Area makes the 'Best Cities' list by Kiplinger's
Deseret Morning News Graphic
Still, Kiplinger's Bohemian score for Provo was 126, well above the national average of 100 and better than three of the other four cities Kiplinger's ranked among the top five for families — Atlanta (116), Des Moines (100), Green Bay (79). Minneapolis/St. Paul scored 128.
Magazine editors said the index highlights areas with a strong "creative class" that included scientists, engineers, architects, educators, writers, artists and entertainers. In fact, the rankings include the name of a public policy professor at George Mason University who is the author of "The Rise of the Creative Class."
Richard Florida's book asserts that the 40 million Americans who create for a living drive economic growth and cultural vitality.

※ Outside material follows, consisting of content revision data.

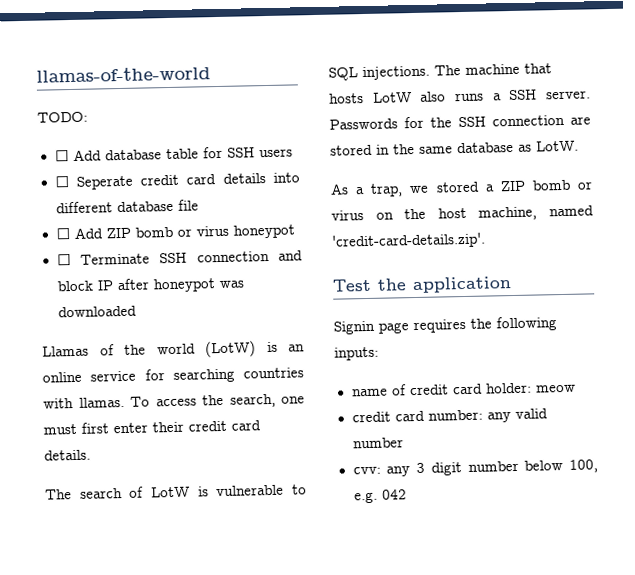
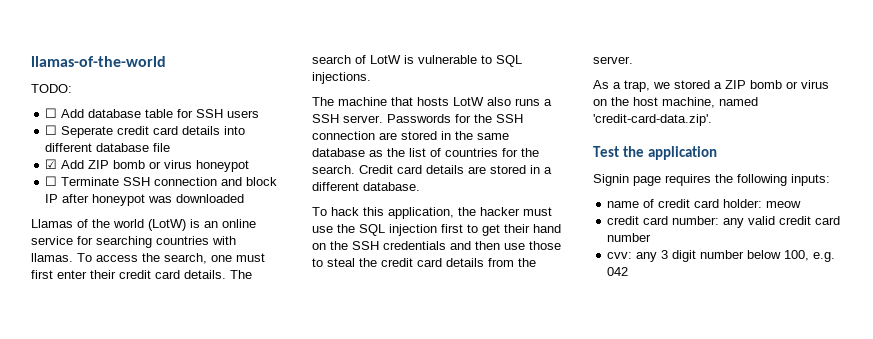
- ☐ Add ZIP bomb or virus honeypot
+ ☑ Add ZIP bomb or virus honeypot
- To access the search, one must first enter their credit card details.
- The search of LotW is vulnerable to SQL injections. The machine that hosts LotW also runs a SSH server.
+ To access the search, one must first enter their credit card details. The search of LotW is vulnerable to SQL injections.
+ The machine that hosts LotW also runs a SSH server.
- Passwords for the SSH connection are stored in the same database as LotW.
+ Passwords for the SSH connection are stored in the same database as the list of countries for the search. Credit card details are stored in a different database.
+ To hack this application, the hacker must use the SQL injection first to get their hand on the SSH credentials and then use those to steal the credit card details from the server.
- As a trap, we stored a ZIP bomb or virus on the host machine, named 'credit-card-details.zip'.
+ As a trap, we stored a ZIP bomb or virus on the host machine, named 'credit-card-data.zip'.
- credit card number: any valid number
+ credit card number: any valid credit card number

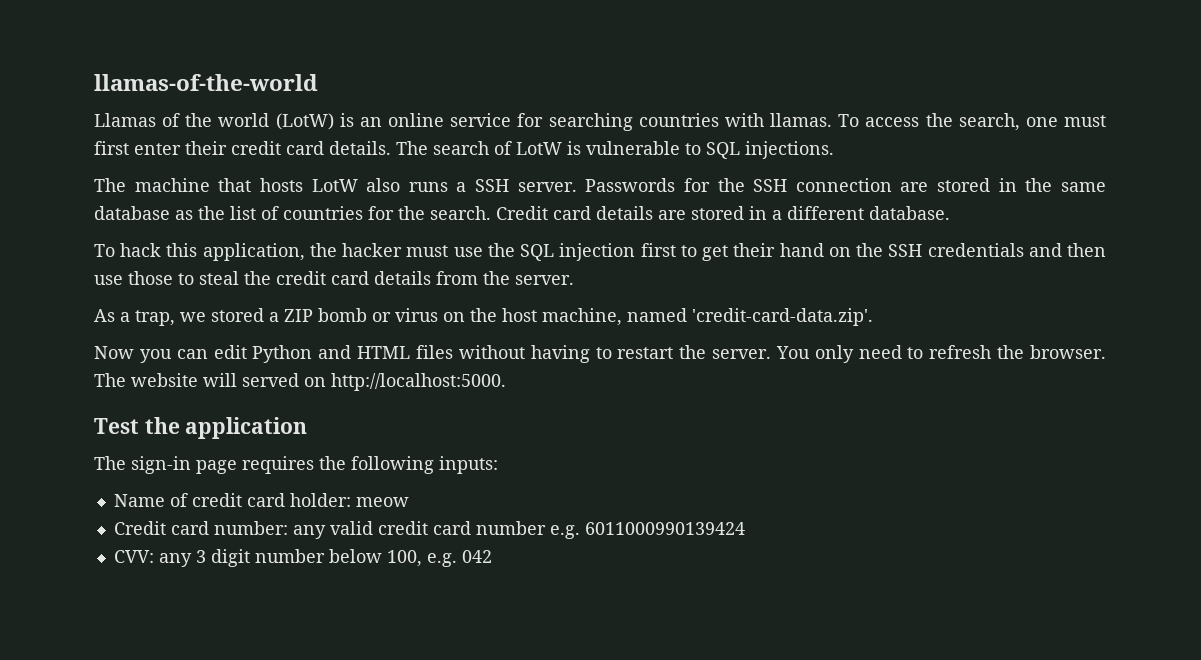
- TODO:
- ☐ Add database table for SSH users
- ☐ Seperate credit card details into different database file
- ☑ Add ZIP bomb or virus honeypot
- ☐ Terminate SSH connection and block IP after honeypot was downloaded
+ Now you can edit Python and HTML files without having to restart the server. You only need to refresh the browser. The website will served on http://localhost:5000.
- Signin page requires the following inputs:
+ The sign-in page requires the following inputs:
- name of credit card holder: meow
+ Name of credit card holder: meow
- credit card number: any valid credit card number
- cvv: any 3 digit number below 100, e.g. 042
+ Credit card number: any valid credit card number e.g. 6011000990139424
+ CVV: any 3 digit number below 100, e.g. 042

The criteria for the best cities for families balanced the needs of children with those of parents. Low crime and a low overall cost of living were important factors, as was a strong student-to-teacher ratio, wholesome environments and plenty of activities families can do together.
The city is also home to Brigham Young University and many students who attend Utah Valley State College in neighboring Orem. The combination results in the lowest average age of residents — 23 — of any American city with more than 100,000 residents.
Previous rankings have placed Provo among the most conservative, affordable and technology- and business-friendly cities in the country.
The city's conventional lifestyle remains strong, but Knudsen sees signs Provo is becoming more cosmopolitan.
"Some could say life is a little sheltered here, but I think that's no longer the case," he said.
There's been a recent hint that the Republican grip on the area might slacken slightly. Hundreds of BYU students and local residents protested the recent commencement speech by Vice President Dick Cheney, and the county Democratic Party boasts of hundreds of new registered Democrats.
Closing the gap will take a while in a valley with more than 110,000 registered Republicans and fewer than 10,000 registered Democrats.
Provo's population is more than 116,000. Kiplinger's listed it as more than 440,000, which means it took most of Utah County into account.
"Nestled in the heart of the scenic Utah Valley, the Provo-Orem metro area has a strong economy, with employment expected to grow almost 4 percent this year," the magazine said. "Safe neighborhoods and great skiing, hiking and fishing nearby make the area a wonderful choice for families."
The magazine said all cities were judged on the strength of their technology — the presence of high-tech workers and businesses — talent and tolerance for all types of people.
Provo has a fast-growing Latino community. The dominant Church of Jesus Christ of Latter-day Saints has created several Spanish-language congregations while the St. Francis of Assisi parish in Orem has twice as many Spanish-language Masses as English-language ones.
BYU and the LDS Church have been recent targets of gay groups urging more tolerance for gay students and church members. BYU allows gays to attend the school and recently reworded examples attached to its Honor Code to clarify its position.
Graffiti is a growing nuisance in Provo, and while crime rates per capita are low, the increasing population in the city and county has led to more total crime in the valley. Still, Kiplinger's and Provoans said the area is better than most for families.
For Knudsen, this is the place.
"We all dream of living somewhere special in the world," he said. "We can't run away from issues no matter where you are, but I don't see any real disadvantages to living here."